Whenever economic growth in the US picks up, global investments fly out of emerging markets. However, India has bucked this trend, if one is to go by FDI inflows during the first nine months of 2017/18, raising confidence among domestic and international investors. The latest Department of Industrial Policy and Promotion data show FDI inflows of $48.20 billion in April-December 2017, raising hope that the inflows for the year will cross the last full year's figure of $60.08 billion. Though India's GDP growth slipped to 5.7 per cent in the April-June 2017 quarter, the July-September 2017 quarter numbers indicated strong recovery. Industrial growth of above 7 per cent for November and December also confirms that economic recovery is on course. Though fiscal slippage is a worry, improvement in bank credit offtake to 10 per cent, after 15 months of single-digit growth, supports the recovery story.
"US growth has been relatively strong. However, certain aggressive policy decisions there have given rise to uncertainty, and some of the macro-economic indicators in the past few quarters have not been very strong. This, coupled with the struggling Chinese economy, has put focus back on India," says Poddar of KPMG.
Experts are confident that the PE investment momentum will sustain for the next two years, except EY, which has put the timeline as 'the next one or two years'. Rising economic growth, low inflation and stable rupee are the positives, and though the fiscal deficit has risen, the situation is not alarming as of now. India is catching up on growth, and that is what PE funds are banking on. Mehra of Grant Thornton believes that IBC and PE investments will feed each other in the next few years.
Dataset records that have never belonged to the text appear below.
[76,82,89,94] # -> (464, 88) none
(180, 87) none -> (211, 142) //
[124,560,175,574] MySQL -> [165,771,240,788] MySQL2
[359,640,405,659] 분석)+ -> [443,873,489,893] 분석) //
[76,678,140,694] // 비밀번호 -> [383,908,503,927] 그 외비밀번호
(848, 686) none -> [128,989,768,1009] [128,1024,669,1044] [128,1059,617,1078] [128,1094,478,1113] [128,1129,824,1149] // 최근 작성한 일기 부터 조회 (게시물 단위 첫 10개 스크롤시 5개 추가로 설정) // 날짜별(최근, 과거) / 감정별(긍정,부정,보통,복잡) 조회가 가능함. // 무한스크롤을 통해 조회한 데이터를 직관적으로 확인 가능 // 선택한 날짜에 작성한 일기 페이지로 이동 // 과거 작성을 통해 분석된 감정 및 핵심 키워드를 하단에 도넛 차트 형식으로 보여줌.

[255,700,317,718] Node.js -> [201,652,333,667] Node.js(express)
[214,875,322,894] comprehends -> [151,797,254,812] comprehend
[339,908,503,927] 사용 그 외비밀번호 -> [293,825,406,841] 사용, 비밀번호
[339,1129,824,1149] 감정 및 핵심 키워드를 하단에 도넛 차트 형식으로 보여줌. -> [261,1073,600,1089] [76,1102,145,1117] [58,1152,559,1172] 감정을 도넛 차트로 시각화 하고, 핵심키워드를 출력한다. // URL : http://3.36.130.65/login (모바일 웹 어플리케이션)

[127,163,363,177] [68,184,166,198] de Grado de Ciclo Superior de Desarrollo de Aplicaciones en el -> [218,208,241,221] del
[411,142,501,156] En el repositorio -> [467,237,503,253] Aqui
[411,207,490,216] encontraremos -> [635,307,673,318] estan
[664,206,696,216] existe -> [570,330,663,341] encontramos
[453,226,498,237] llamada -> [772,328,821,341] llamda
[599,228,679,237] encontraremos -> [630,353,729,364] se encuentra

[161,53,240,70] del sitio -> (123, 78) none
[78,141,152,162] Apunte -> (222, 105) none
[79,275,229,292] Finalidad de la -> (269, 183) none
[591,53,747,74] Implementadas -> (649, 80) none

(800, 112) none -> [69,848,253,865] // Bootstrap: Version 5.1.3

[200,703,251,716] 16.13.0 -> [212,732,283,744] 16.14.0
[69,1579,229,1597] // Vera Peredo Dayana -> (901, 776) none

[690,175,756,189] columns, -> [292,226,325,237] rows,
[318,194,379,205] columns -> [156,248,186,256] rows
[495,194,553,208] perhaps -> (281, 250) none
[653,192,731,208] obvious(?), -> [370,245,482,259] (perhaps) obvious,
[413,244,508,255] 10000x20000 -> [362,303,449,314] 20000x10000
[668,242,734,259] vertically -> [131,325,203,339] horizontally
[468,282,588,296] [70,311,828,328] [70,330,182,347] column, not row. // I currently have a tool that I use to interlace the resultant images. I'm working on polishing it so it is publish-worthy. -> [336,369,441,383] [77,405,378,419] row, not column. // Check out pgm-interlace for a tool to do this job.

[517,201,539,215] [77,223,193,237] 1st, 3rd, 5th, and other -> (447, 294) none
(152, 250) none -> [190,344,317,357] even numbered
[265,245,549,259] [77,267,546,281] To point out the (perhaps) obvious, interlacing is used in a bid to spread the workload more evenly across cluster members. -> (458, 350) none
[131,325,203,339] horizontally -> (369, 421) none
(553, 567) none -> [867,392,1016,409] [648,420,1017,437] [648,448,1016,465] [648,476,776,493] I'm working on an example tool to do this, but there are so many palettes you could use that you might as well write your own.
Favourable policy environment, liberal monetary policy and faster FDI approvals will help growth in PE investments in the years to come, says Poddar of KPMG. Soni says in 2007 and 2008, PE deals were not happening because the promoters "did not want to sell", but now the promoters are being forced to sell if they fail to spruce up their operations. Mehra sees start-ups, banking/insurance, e-commerce, manufacturing, pharmaceutical, healthcare and biotech as the key areas expected to see action, apart from companies that gain from government spending, such as infrastructure.